Accumulate experience towards establishing a model for performance testing of streaming platforms generally.

Results

As detailed in the Performance Comparison section below, the differences in design philosophy and targets lead to stark differences in throughput and resource consumption.

For workloads of all sizes, Deeephaven uses a fraction of the CPU required by Materialize. While Deephaven has a small amount of memory overhead for small workloads (a touch over a gigabyte), its memory consumption scales very gently in comparison with Materialize. At higher data rates, around 100k pageviews/second, Materialize uses drastically more CPU and memory than Deephaven while falling behind on the data.

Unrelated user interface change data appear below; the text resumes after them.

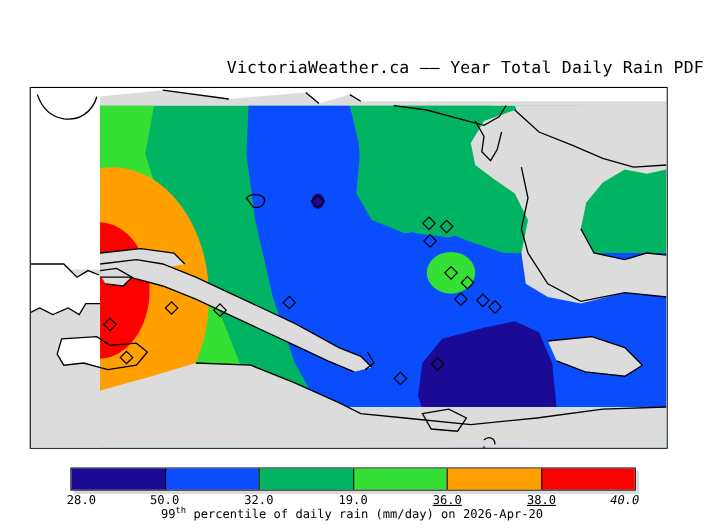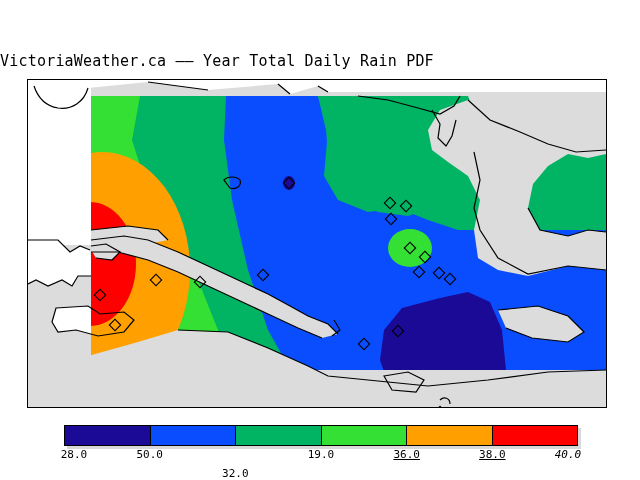--- a/index.html
+++ b/index.html
@@ -8,21 +8,21 @@
     width:640px;height:480px;
     background:#ffffff;
     font-family:"DejaVu Sans Mono","Liberation Mono",monospace;
     overflow:hidden;position:relative;
   }
   #root{position:absolute;inset:0;}
 
   
   .title{
     position:absolute;left:0;top:52px;width:640px;
-    text-align:left;
+    text-align:right;
     font-family:"DejaVu Sans Mono","Liberation Mono",monospace;
     font-size:15px;letter-spacing:0.2px;color:#000;
     white-space:nowrap;
   }
 
   
   .map-frame{
     position:absolute;left:27px;top:79px;width:580px;height:329px;
     background:#ffffff;
     border:1px solid #000;
@@ -205,21 +205,24 @@
         <div class="cbar-cell" style="background: rgb(10, 77, 255);"></div>
         <div class="cbar-cell" style="background: rgb(0, 180, 100);"></div>
         <div class="cbar-cell" style="background: rgb(51, 224, 51);"></div>
         <div class="cbar-cell" style="background: rgb(255, 160, 0);"></div>
         <div class="cbar-cell" style="background: rgb(255, 0, 0);"></div>
       </div>
   </div>
   <div class="cbar-ticks" id="cbar-ticks">
       <div class="tick-label" style="left: 74px;">28.0</div>
       <div class="tick-label" style="left: 149.667px;">50.0</div>
-      <div class="tick-label" style="left: 235.333px; margin-top: 19px;">32.0</div>
+      <div class="tick-label" style="left: 235.333px;">32.0</div>
       <div class="tick-label" style="left: 321px;">19.0</div>
       <div class="tick-label" style="left: 406.667px; text-decoration: underline;">36.0</div>
       <div class="tick-label" style="left: 492.333px; text-decoration: underline;">38.0</div>
       <div class="tick-label" style="left: 568px; font-style: italic;">40.0</div>
     </div>
 
+  <div class="caption">
+    <span>99</span><sup>th</sup><span> percentile of daily rain (mm/day) on 2026-Apr-20</span>
+  </div>
 
 </div>
 
 </body></html>

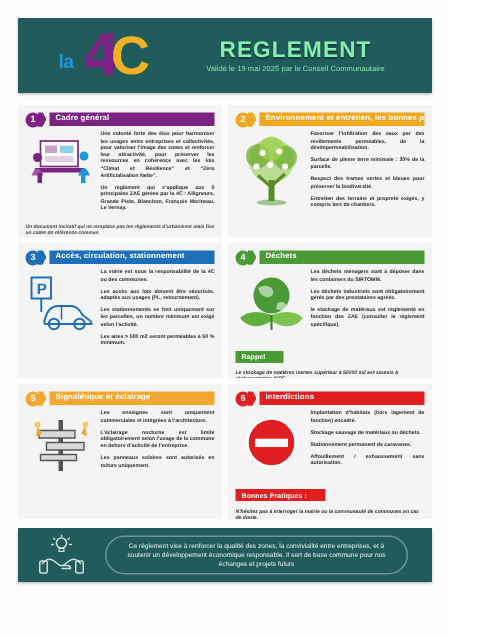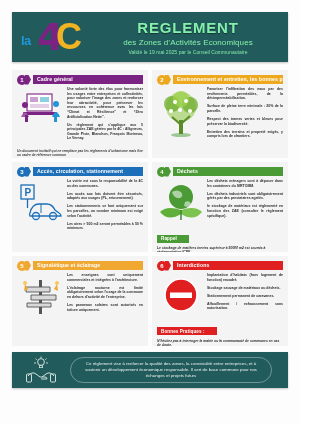--- a/index.html
+++ b/index.html
@@ -14,21 +14,21 @@
 
   
   .header{
     position:absolute;left:12px;top:12px;width:276px;height:50px;
     background:#215b5b;
     display:flex;align-items:center;
     box-shadow:0 1px 2px rgba(0,0,0,.25);
   }
   .logo{
     width:82px;height:50px;
-    position:relative;flex:0 0 82px;
+    position:relative;flex:0 0 82px;margin-left:18px;
   }
   .logo-la{
     position:absolute;left:9px;top:21px;
     color:#2196d6;font-weight:bold;font-size:13px;
     font-family:"Liberation Sans", sans-serif;letter-spacing:-.5px;
   }
   .logo-4{
     position:absolute;left:25px;top:6px;
     color:#7b2382;font-weight:bold;font-size:38px;line-height:38px;
     font-family:"DejaVu Sans", sans-serif;
@@ -131,21 +131,20 @@
 <div class="page">
 
   <div class="header">
     <div class="logo">
       <span class="logo-la">la</span>
       <span class="logo-4">4</span>
       <span class="logo-c">C</span>
     </div>
     <div class="title-block">
       <div class="t1">REGLEMENT</div>
-      <div class="t3">des Zones d’Activités Economiques</div>
       <div class="t4">Validé le 19 mai 2025 par le Conseil Communautaire</div>
     </div>
   </div>
 
   <div class="grid">
 
     <div class="card">
       <div class="sec-head">
         <span class="badge c-purple">1</span>
         <span class="chev c-purple"></span>

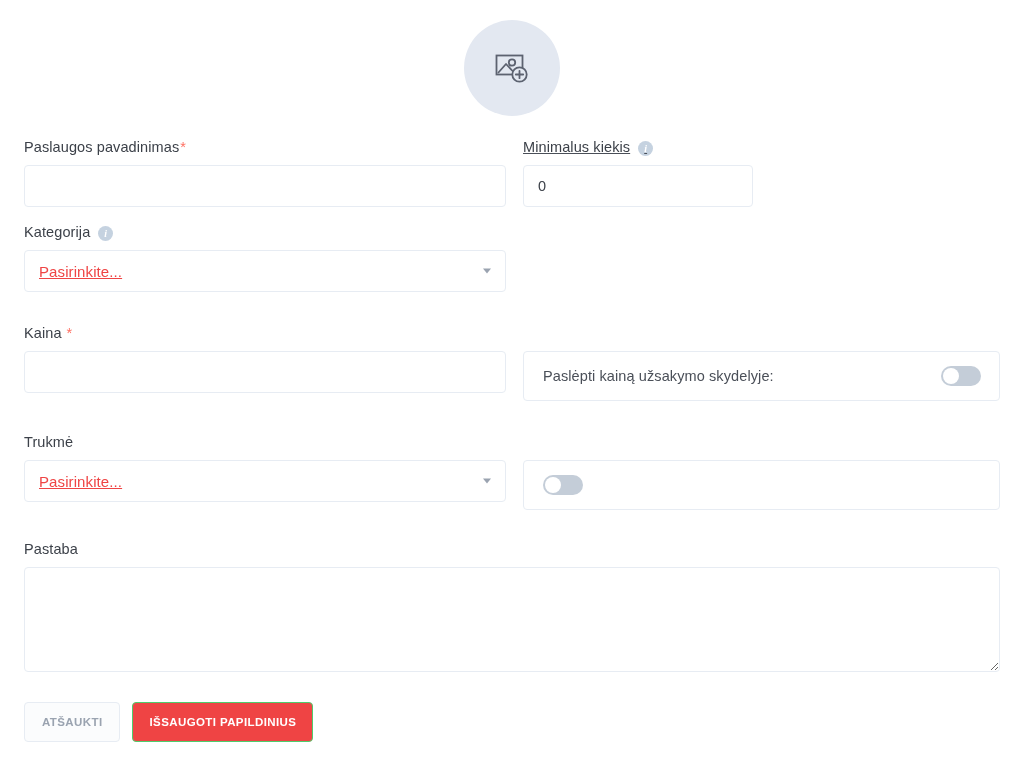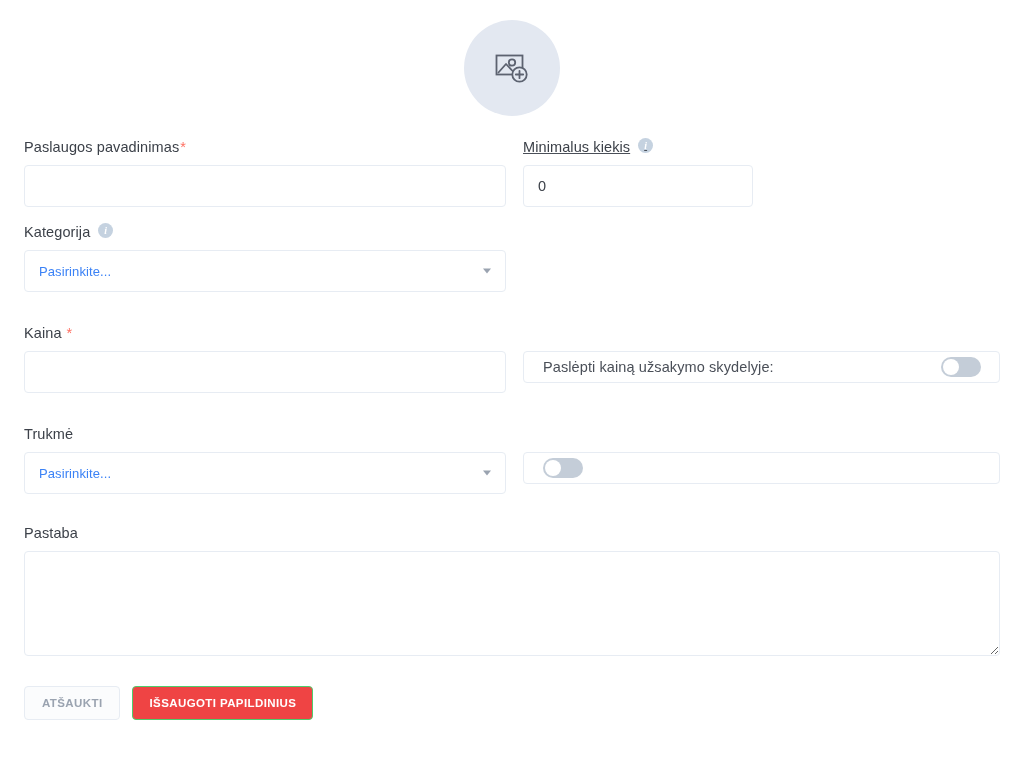--- a/index.html
+++ b/index.html
@@ -50,21 +50,21 @@
   .col-mid   { width: 230px; margin-right: 17px; flex: 0 0 230px; text-decoration: underline; }
   .col-right { width: 230px; flex: 0 0 230px; }
   .col-wide-right { width: 477px; flex: 0 0 477px; }
 
   .field-label {
     font-size: 14.5px;
     color: #3c4149;
     line-height: 18px;
     margin-bottom: 9px;
     display: flex;
-    align-items: flex-start;
+    align-items: flex-end;
     white-space: nowrap;
     letter-spacing: .1px;
   }
   .req {
     color: #ff6f61;
     margin-left: 1px;
     font-size: 14.5px;
   }
   .req.spaced { margin-left: 5px; }
 
@@ -106,40 +106,41 @@
     height: 42px;
     border: 1px solid #e7ecf3;
     border-radius: 4px;
     background: #ffffff;
     display: flex;
     align-items: center;
     padding: 0 14px;
     cursor: pointer;
   }
   .select-value {
-    font-size: 13px;
-    color: #3b82f6;
+    font-size: 15px;
+    color: #ef4444;
     letter-spacing: .1px;
+    text-decoration: underline;
   }
   .caret {
     position: absolute;
     right: 14px;
     top: 50%;
     transform: translateY(-50%);
     width: 0;
     height: 0;
     border-left: 4.5px solid transparent;
     border-right: 4.5px solid transparent;
     border-top: 5px solid #9aa3b0;
   }
 
   
   .toggle-box {
     width: 100%;
-    height: 32px;
+    height: 50px;
     border: 1px solid #e7ecf3;
     border-radius: 4px;
     background: #ffffff;
     display: flex;
     align-items: center;
     justify-content: space-between;
     padding: 0 18px 0 19px;
   }
   .toggle-label {
     font-size: 14.5px;
@@ -187,21 +188,21 @@
     align-items: center;
     gap: 12px;
   }
   .btn {
     border-radius: 4px;
     font-family: "Liberation Sans", sans-serif;
     font-size: 11.5px;
     font-weight: bold;
     letter-spacing: .4px;
     cursor: pointer;
-    height: 34px;
+    height: 40px;
     display: inline-flex;
     align-items: center;
     justify-content: center;
   }
   .btn-cancel {
     background: #fbfcfd;
     border: 1px solid #e7ecf3;
     color: #9aa3b0;
     padding: 0 17px;
   }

The extreme scalability of Deephaven is a product of its pedigree in big-data capital markets applications.

pageviews/second	Materialize CPU	Deephaven CPU	Materialize Mem	Deephaven Mem
50	30.6%	8.3%	0.16 GiB	1.30 GiB
5,000	179.6%	33.1%	0.57 GiB	1.70 GiB
35,000	(1) 848.5%	82.2%	2.80 GiB	2.60 GiB
100,000	(2) 848.4%	96.2%	7.00 GiB	4.60 GiB
145,000		149.5%		5.20 GiB
160,000		174.6%		5.90 GiB
200,000		(3) 240.0%		6.70 GiB

Next, let's dig into the construction of the benchmark that produced these results.

Strategy

We closely follow the Materialize demo available on GitHub . We did our best to capture the semantics of the original SQL queries, while converting the code to Deephaven table operations for execution inside our Python web UI. While we provide a Python script with the full resulting code, we encourage you to cut & paste Python expressions one at a time in the interactive console and incrementally “build” the solution while exploring the table results — just as you would if you were working on creating a data model. ( Alternatively, you could paste the entire script in a Deephaven notebook and step through it incrementally).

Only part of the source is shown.